#### [What this task involves]
Extract every line starting at the line that contains "line-height: 1.32;" and ending with the final line of the data, inclusive; give only those lines, word for word.

Web interface edit records:
==============================

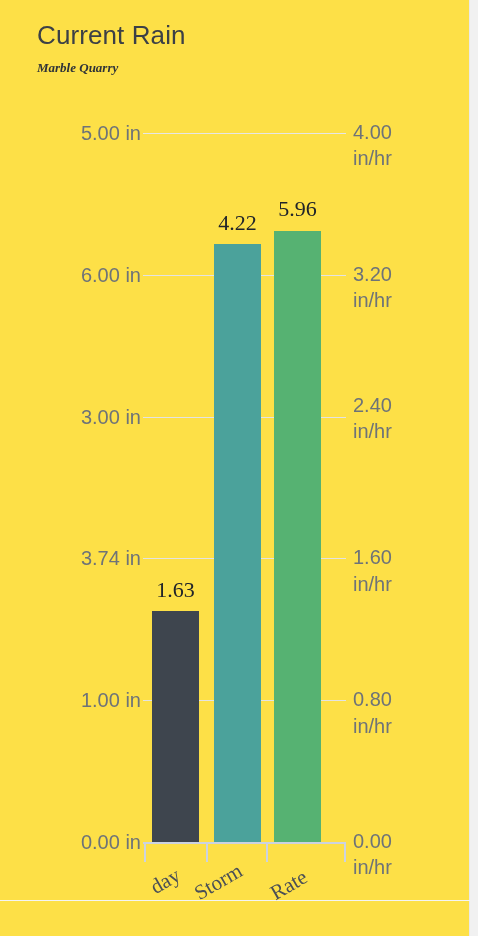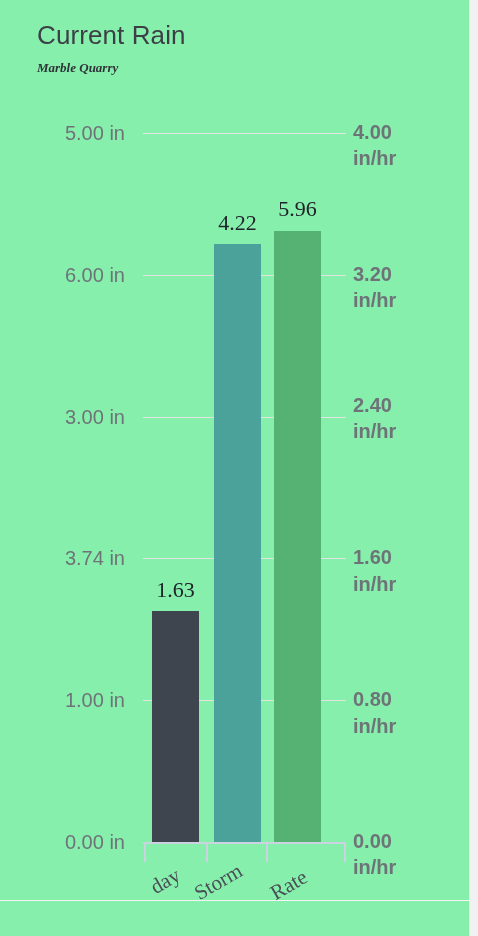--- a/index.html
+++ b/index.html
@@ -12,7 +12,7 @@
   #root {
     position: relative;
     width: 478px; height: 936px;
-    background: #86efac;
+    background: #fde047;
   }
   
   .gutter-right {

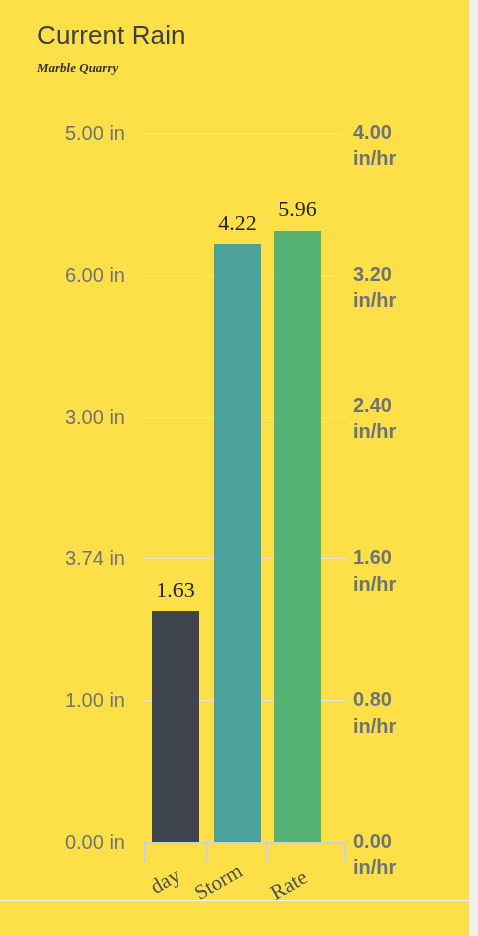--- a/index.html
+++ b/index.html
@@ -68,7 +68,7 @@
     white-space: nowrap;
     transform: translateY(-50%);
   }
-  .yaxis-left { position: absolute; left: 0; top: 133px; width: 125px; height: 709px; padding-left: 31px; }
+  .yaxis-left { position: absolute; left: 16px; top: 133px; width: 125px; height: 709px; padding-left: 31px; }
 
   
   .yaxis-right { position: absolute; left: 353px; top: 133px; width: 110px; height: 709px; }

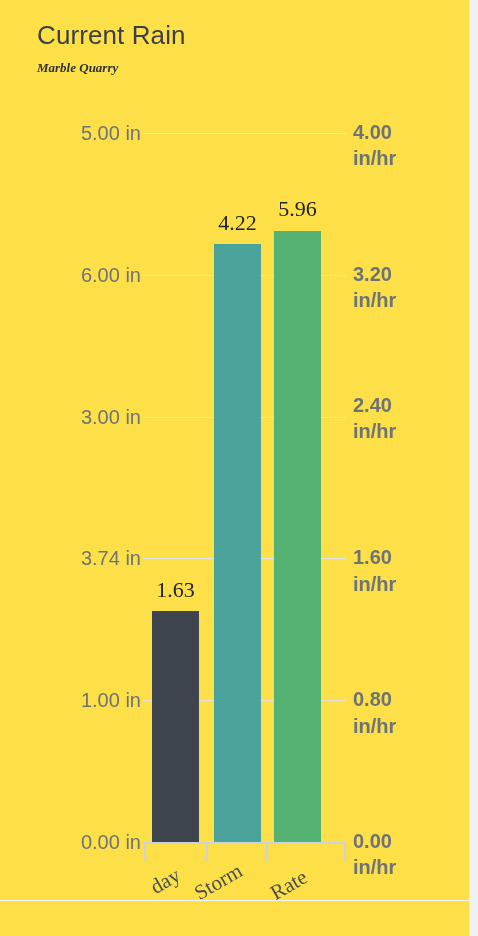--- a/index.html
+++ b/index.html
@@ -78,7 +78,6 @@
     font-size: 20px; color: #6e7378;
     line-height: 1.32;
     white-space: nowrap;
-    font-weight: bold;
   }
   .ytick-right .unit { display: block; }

==============================

#### [Solution to the exercise]
     line-height: 1.32;
     white-space: nowrap;
-    font-weight: bold;
   }
   .ytick-right .unit { display: block; }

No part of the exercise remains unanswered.